## Summary of Notation

| Symbol | Meaning |
|--------|---------|
| $\Pr\{X = x\}$ | Probability that random variable $X$ takes value $x$ |
| $X \sim p$ | $X$ is drawn from distribution $p$ |
| $\mathbb{E}[X]$ | Expectation of random variable $X$ |
| $\arg\max_a f(a)$ | Value of $a$ that maximizes $f(a)$ |
| $\alpha$, $\beta$, $\epsilon$ | Step-size, decay-rate, and exploration parameters |
| $s, s'$ | States |
| $a$ | Action |
| $r$ | Reward |
| $S, A(s), R$ | Set of states, available actions, rewards |
| $t, T$ | Discrete time step, final step |
| $S_t, A_t, R_t$ | State, action, and reward at time $t$ |
| $\pi$ | Policy (decision-making rule) |
| $\pi(s)$ | action taken in state $s$ under _deterministic_ $\pi$ |
| $\pi(a \mid s)$ | Probability of taking action $a$ in state $s$ under _stochastic_ $\pi$ |
| $G_t$ | Return from time $t$ |
| $h$ | horizon (the timestep one looks up to in a forward view) |
| $v_\pi(s)$ | Value of state $s$ under policy $\pi$ |
| $q_\pi(s, a)$ | Value of state-action pair $(s,a)$ under $\pi$ |
| $p(s', r \mid s, a)$ | Transition dynamics |
| $\hat{v}(s, \mathbf{w})$ | Approximate value function using weight vector $\mathbf{w}$ |
| $\delta_t$ | Temporal-difference error at time $t$ |

---

# Chapter 1: Introduction

---

## 1.1 Reinforcement Learning

- **Definition**: Learning how to map situations to actions to maximize cumulative reward.
- **Core elements**:
  - **Trial-and-error search**: The agent explores to learn.
  - **Delayed reward**: Actions impact long-term outcomes, not just immediate feedback.
- **Distinguishing features**:
  - Not told *what* actions to take, only gets feedback via rewards.
  - Must balance **exploration vs. exploitation**.
- **Compared to other paradigms**:
  - **Supervised learning**: Learns from labeled examples.
  - **Unsupervised learning**: Learns hidden structure from unlabeled data.
  - **RL**: Maximizes rewards via interaction; often needs to explore unknown state spaces.

---

## 1.2 Examples

Real-world analogies include:
- **Chess**: Intuition + planning, learning from position values.
- **Adaptive control**: Tuning refinery settings in real time.
- **Animals**: Gazelle calf learning to run soon after birth.
- **Robots**: Battery-aware navigation decisions.
- **Daily tasks**: Preparing breakfast involves conditional behavior, goals, and sensory feedback.

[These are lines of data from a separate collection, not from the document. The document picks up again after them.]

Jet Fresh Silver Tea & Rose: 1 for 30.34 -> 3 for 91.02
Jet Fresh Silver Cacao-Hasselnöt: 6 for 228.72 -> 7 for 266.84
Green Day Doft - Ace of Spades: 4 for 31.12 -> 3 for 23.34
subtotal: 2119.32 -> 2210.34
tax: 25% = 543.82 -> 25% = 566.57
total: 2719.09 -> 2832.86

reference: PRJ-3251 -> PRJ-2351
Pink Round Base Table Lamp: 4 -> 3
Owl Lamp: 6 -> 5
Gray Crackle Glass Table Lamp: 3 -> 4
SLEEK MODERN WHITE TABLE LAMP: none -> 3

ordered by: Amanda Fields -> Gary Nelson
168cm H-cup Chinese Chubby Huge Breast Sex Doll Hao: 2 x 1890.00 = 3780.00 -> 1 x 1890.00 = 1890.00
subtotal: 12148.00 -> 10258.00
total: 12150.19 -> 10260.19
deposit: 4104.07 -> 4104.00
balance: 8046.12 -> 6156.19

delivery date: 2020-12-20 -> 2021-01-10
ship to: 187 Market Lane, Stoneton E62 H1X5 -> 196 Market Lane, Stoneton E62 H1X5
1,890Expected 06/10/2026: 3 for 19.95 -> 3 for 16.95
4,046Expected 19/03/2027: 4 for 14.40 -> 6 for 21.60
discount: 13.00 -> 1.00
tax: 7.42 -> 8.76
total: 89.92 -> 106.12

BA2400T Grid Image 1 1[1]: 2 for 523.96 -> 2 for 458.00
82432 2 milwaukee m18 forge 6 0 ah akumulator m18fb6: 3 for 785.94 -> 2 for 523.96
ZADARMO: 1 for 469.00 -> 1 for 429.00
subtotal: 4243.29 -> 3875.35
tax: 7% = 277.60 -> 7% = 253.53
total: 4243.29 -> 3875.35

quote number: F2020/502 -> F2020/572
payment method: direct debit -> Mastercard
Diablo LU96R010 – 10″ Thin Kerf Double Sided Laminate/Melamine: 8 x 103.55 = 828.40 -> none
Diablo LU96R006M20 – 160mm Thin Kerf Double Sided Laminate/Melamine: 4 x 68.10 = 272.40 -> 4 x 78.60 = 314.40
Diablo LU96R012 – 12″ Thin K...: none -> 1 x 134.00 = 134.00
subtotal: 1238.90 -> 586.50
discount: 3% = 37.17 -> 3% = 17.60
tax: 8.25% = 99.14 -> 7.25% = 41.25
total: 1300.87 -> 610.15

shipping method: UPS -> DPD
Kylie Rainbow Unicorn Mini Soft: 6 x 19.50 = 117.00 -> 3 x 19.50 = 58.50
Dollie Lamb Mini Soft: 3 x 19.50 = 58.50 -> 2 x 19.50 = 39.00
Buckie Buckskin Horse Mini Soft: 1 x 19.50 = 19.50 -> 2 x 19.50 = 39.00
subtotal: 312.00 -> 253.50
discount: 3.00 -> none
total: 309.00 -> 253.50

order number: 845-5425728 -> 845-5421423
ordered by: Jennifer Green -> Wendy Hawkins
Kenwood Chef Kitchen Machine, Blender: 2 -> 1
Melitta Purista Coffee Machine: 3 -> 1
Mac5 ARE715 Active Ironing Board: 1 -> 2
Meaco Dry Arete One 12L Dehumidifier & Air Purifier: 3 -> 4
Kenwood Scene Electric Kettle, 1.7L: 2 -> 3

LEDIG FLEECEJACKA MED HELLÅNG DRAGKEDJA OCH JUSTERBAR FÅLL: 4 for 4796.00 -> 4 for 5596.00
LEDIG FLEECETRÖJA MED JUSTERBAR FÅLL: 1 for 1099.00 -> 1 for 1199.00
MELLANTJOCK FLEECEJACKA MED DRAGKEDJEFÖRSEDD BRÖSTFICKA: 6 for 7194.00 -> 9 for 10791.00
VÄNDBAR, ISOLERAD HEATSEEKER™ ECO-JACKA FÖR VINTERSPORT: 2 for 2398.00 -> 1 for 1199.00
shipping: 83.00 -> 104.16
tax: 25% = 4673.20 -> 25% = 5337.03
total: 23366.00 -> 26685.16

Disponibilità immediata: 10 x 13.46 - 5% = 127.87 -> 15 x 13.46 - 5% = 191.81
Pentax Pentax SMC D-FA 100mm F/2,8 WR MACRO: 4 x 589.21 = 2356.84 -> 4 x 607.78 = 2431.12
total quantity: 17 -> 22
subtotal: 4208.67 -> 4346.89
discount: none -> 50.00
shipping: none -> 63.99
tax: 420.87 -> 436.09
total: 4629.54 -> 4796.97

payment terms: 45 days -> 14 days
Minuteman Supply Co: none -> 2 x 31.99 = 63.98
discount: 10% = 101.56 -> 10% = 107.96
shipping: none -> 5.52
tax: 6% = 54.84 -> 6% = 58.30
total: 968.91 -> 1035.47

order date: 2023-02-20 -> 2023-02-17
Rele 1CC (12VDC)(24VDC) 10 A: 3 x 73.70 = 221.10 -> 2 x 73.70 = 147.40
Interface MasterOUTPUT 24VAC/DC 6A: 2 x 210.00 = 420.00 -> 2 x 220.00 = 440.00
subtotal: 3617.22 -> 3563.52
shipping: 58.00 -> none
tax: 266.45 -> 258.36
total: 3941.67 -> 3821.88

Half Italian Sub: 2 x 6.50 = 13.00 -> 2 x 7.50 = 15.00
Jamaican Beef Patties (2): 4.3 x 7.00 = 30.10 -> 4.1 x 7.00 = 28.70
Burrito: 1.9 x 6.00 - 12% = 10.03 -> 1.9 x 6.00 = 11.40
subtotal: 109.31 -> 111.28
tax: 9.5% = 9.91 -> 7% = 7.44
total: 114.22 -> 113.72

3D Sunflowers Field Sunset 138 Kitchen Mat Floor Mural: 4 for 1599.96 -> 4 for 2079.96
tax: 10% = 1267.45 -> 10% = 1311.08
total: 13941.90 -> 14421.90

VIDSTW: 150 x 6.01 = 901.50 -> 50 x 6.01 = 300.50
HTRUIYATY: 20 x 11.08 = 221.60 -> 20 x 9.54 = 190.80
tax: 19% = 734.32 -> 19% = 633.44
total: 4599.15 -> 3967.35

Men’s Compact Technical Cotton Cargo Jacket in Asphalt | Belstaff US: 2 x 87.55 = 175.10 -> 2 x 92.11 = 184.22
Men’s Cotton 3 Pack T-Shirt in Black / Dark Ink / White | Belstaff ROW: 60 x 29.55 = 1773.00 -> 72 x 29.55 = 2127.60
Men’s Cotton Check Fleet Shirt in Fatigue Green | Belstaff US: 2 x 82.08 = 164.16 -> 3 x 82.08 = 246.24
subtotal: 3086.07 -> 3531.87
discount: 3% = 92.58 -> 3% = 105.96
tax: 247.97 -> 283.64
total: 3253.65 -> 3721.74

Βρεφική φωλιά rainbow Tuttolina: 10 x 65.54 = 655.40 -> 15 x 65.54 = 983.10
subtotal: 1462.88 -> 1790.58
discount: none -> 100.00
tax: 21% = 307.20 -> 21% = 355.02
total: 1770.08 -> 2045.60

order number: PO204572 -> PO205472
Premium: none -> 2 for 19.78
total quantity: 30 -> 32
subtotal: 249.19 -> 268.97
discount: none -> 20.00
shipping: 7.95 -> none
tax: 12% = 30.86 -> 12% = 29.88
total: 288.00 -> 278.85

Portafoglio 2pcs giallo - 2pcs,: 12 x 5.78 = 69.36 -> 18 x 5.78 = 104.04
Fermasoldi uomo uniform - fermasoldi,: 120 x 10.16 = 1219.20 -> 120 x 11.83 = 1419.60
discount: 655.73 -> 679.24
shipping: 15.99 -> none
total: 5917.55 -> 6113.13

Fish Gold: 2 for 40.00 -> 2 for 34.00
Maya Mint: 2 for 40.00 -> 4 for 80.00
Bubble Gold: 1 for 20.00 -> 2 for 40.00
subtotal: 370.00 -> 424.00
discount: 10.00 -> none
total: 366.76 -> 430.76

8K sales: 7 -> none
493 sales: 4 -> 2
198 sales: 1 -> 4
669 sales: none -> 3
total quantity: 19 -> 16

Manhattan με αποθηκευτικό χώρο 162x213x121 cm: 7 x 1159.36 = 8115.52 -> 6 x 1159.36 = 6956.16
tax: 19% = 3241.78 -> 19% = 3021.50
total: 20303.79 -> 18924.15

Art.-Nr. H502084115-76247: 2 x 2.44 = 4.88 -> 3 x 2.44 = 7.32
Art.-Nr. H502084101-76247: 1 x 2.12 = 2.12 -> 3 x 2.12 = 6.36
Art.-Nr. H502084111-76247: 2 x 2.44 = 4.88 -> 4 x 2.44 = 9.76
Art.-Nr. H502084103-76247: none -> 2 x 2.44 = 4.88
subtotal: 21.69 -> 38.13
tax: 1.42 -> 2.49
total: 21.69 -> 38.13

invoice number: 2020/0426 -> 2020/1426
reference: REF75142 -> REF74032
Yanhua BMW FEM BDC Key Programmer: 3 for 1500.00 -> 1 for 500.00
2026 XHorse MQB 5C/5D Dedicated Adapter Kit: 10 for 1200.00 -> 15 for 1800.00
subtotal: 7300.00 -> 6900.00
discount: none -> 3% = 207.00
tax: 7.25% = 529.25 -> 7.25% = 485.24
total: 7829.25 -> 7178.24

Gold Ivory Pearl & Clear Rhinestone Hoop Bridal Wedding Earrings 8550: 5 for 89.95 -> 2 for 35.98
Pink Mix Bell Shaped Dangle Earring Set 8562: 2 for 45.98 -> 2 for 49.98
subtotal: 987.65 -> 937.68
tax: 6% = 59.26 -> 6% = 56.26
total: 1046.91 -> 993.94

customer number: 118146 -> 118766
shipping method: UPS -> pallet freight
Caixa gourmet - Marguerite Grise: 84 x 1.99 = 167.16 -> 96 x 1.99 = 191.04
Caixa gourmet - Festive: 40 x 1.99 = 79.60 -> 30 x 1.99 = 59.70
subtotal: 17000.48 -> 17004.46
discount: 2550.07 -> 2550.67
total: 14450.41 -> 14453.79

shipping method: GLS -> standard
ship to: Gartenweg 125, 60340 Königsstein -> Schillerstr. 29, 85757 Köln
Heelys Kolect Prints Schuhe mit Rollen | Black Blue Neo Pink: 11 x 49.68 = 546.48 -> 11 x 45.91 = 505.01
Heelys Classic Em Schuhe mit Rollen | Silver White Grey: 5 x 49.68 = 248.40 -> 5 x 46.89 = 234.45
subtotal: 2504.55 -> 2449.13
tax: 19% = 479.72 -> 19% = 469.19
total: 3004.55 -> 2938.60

**Key Takeaway**: RL applies broadly wherever an agent interacts with an environment, learns over time, and must adapt to uncertainty.

---

## 1.3 Elements of Reinforcement Learning

Four main components:

1. **Policy ($\pi$)**:
   - Mapping from states to actions: $\pi(s)$ or $\pi(a|s)$.
   - Can be deterministic or stochastic.

2. **Reward Signal ($r$)**:
   - Defines the goal.
   - Immediate signal from the environment, tells what’s good or bad.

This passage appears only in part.